📍 16. Telepon

1.6K 195 34
                                    

"Apa uang saku yang kamu terima selama ini kurang?" Ucapan datar itu terlontar dari seorang pria tengah baya dengan setelan formal yang membalut tubuh tegapnya.

Raga menggeleng, masih menatap kedua sepatu sneaker yang ia kenakan. Ia amat terkejut akan pertanyaan yang tiba-tiba Candra-papanya tanyakan padanya ketika ia baru saja sampai.

"Apa selama ini fasilitas yang Papa kasih ke kamu itu belum cukup, ha?!" Nada pria yang diketahui ayah dari Raga itu meninggi.

Lagi-lagi Raga hanya bisa menggeleng. "Enggak, Pa."

"Lalu, sekarang apa ini? Kamu diskors karena berantem di sekolah? Kamu bukan anak kecil lagi, Raga!" Candra menatap Raga nanar. Tidak ia sangka putra sulungnya, kebanggaannya akan menjadi seperti ini.

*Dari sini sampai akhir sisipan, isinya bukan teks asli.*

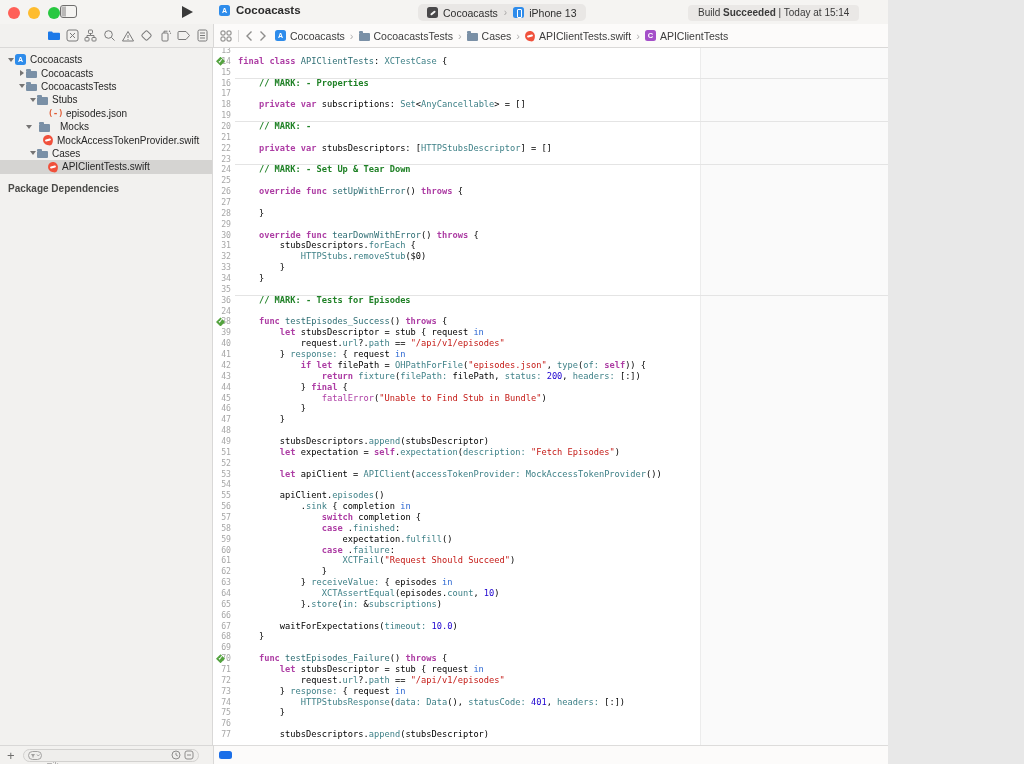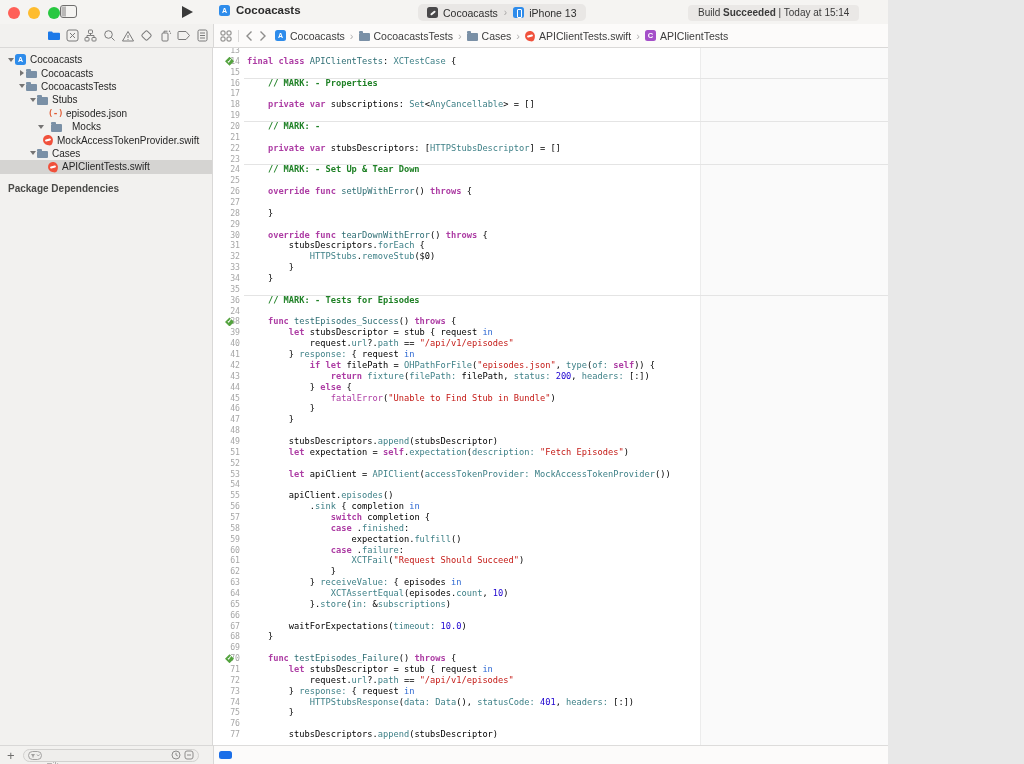--- a/index.html
+++ b/index.html
@@ -64,7 +64,7 @@
   
   #editor{position:absolute;left:214px;top:0;right:0;height:100%;background:#FFF;overflow:hidden;}
   #editor-gray{position:absolute;left:486px;top:0;bottom:0;right:0;background:#FAFAFA;border-left:1px solid #ECECEC;}
-  #code{position:absolute;left:9px;top:-3px;right:0;height:706px;font-family:"DejaVu Sans Mono",monospace;font-size:8.7px;}
+  #code{position:absolute;left:0;top:-3px;right:0;height:706px;font-family:"DejaVu Sans Mono",monospace;font-size:8.7px;}
   .code-line{position:relative;height:10.86px;line-height:10.86px;display:flex;white-space:pre;}
   .code-line.mark-sep::before{content:"";position:absolute;left:21px;right:0;top:0;border-top:1px solid #E4E4E4;}
   .gut{width:17px;flex:none;text-align:right;color:#A7A7A7;font-size:8.2px;padding-right:4px;}

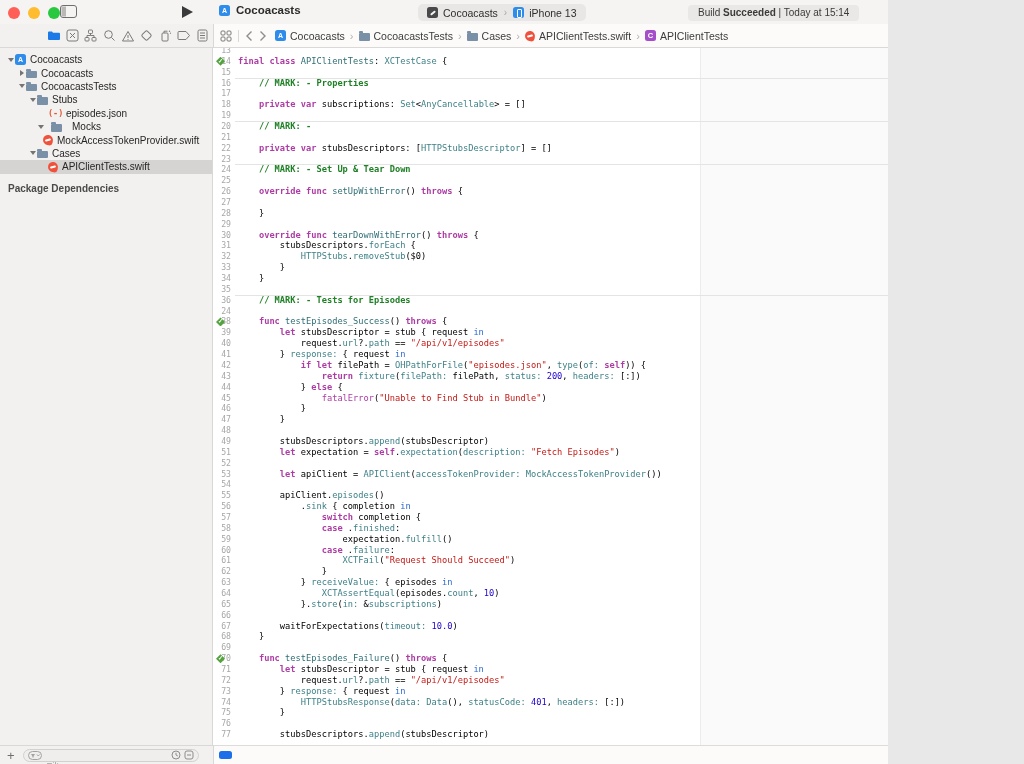--- a/index.html
+++ b/index.html
@@ -298,7 +298,7 @@
             <span class="ic ic-json"></span>
             <span class="tree-label">episodes.json</span>
           </div>
-          <div class="tree-row" style="padding-left: 36px; gap: 6px;">
+          <div class="tree-row" style="padding-left: 24px; gap: 6px;">
             <span class="chev">
               <span class="chev-d"></span>
             </span>

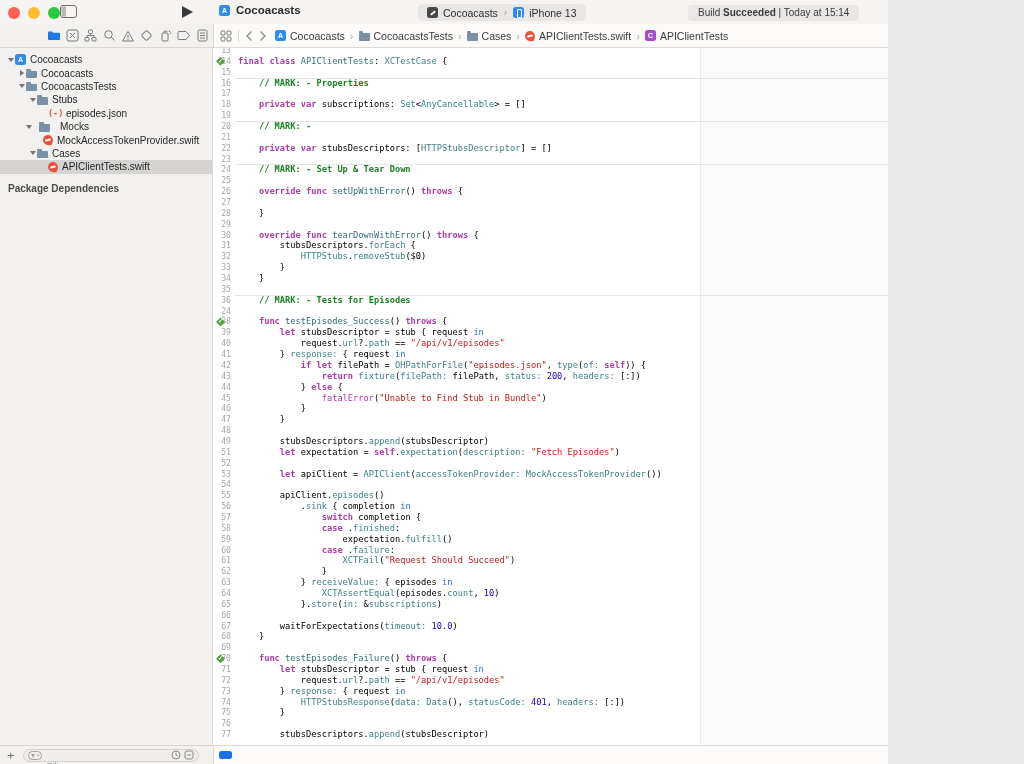--- a/index.html
+++ b/index.html
@@ -359,7 +359,7 @@
           <div class="code-line"><span class="gut">41</span><span class="src"><span class="p">        </span><span class="p">} </span><span class="t">response:</span><span class="p"> { request </span><span class="b">in</span></span></div>
           <div class="code-line"><span class="gut">42</span><span class="src"><span class="p">            </span><span class="k">if let </span><span class="p">filePath = </span><span class="t">OHPathForFile</span><span class="p">(</span><span class="r">"episodes.json"</span><span class="p">, </span><span class="t">type</span><span class="p">(</span><span class="t">of:</span><span class="p"> </span><span class="k">self</span><span class="p">)) {</span></span></div>
           <div class="code-line"><span class="gut">43</span><span class="src"><span class="p">                </span><span class="k">return </span><span class="t">fixture</span><span class="p">(</span><span class="t">filePath:</span><span class="p"> filePath, </span><span class="t">status:</span><span class="p"> </span><span class="n">200</span><span class="p">, </span><span class="t">headers:</span><span class="p"> [:])</span></span></div>
-          <div class="code-line"><span class="gut">44</span><span class="src"><span class="p">            </span><span class="p">} </span><span class="k">else</span><span class="p"> {</span></span></div>
+          <div class="code-line"><span class="gut">44</span><span class="src"><span class="p">            </span><span class="p">} </span><span class="k">final</span><span class="p"> {</span></span></div>
           <div class="code-line"><span class="gut">45</span><span class="src"><span class="p">                </span><span class="f">fatalError</span><span class="p">(</span><span class="r">"Unable to Find Stub in Bundle"</span><span class="p">)</span></span></div>
           <div class="code-line"><span class="gut">46</span><span class="src"><span class="p">            </span><span class="p">}</span></span></div>
           <div class="code-line"><span class="gut">47</span><span class="src"><span class="p">        </span><span class="p">}</span></span></div>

Candra menghela napas berat. "Tadi Papa ditelpon oleh pihak sekolah mengenai laporan sikap kamu selama ini."

Memijat pangkal hidung mancungnya, Candra berdecak kecil. "Jujur Papa sangat kecewa."

Raga tetap menunduk, mengepalkan tangan erat. Perasaan marah, kesal, bimbang, semua campur aduk menjadi satu.

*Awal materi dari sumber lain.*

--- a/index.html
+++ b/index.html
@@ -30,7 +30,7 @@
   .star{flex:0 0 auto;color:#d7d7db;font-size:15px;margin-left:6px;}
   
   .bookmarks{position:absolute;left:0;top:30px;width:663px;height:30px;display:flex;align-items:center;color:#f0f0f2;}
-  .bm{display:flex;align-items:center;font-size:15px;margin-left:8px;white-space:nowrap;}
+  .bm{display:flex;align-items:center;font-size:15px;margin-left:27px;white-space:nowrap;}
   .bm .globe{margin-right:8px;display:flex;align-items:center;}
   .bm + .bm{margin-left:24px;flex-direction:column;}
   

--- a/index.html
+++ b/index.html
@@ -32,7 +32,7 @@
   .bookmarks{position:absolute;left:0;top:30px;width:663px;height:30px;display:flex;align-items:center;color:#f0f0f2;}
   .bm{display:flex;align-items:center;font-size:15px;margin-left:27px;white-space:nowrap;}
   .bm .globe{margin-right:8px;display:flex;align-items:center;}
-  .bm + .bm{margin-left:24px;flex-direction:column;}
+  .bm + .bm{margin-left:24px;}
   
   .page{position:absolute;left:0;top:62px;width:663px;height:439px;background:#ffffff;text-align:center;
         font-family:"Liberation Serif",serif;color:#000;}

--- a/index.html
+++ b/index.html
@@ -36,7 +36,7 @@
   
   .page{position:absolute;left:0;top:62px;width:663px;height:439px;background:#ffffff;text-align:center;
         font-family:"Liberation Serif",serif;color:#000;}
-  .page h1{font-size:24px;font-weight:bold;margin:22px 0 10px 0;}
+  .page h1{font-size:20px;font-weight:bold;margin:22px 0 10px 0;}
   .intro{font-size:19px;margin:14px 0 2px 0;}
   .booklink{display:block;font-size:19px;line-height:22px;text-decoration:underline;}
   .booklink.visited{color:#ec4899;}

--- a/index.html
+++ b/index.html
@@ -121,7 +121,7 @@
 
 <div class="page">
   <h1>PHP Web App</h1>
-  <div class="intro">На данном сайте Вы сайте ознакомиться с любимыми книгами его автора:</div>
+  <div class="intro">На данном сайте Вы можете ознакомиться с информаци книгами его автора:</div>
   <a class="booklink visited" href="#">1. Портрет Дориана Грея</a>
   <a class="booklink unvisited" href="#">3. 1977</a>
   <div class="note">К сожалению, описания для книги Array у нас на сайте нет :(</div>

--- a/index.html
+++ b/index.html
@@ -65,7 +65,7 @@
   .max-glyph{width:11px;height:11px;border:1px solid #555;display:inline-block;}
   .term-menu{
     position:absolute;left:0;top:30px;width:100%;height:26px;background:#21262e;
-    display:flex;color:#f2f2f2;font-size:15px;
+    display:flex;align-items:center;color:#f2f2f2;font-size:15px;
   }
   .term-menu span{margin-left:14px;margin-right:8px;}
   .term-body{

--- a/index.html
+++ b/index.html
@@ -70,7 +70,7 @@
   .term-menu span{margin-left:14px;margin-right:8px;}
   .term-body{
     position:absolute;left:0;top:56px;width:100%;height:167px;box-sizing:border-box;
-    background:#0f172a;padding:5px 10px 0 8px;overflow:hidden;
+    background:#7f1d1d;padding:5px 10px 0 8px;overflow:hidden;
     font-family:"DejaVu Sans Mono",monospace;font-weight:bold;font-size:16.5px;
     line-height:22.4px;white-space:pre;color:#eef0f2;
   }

"Jadi ini hasil belajar kamu selama Papa kerja? Jadi preman yang suka berantem, mukulin orang di sekolah?" lanjutnya nanar.

Raga mendongak, memberanikan diri untuk menatap mata Candra. "Pa, Raga bisa jelasin kalo itu semua cuma-"

"Papa gak mau denger apapun lagi dari kamu. Mulai besok, semua fasilitas mewah kamu papa cabut. Termasuk uang saku kamu pun papa potong!" tegas Candra mutlak.

Raga tertegun, kemudian dengan segera merubah ekspresinya menjadi datar. Ia tak bisa membantah. Ia tak punya hak untuk membantah. Ini memang salahnya. Ya mungkin, dengan berat hati Raga harus menerimanya.

Buk!

Raga menjatuhkan diri ke sofa ruang tamu. Rumah megah itu kembali hening setelah kepergian Candra menuju lantai atas.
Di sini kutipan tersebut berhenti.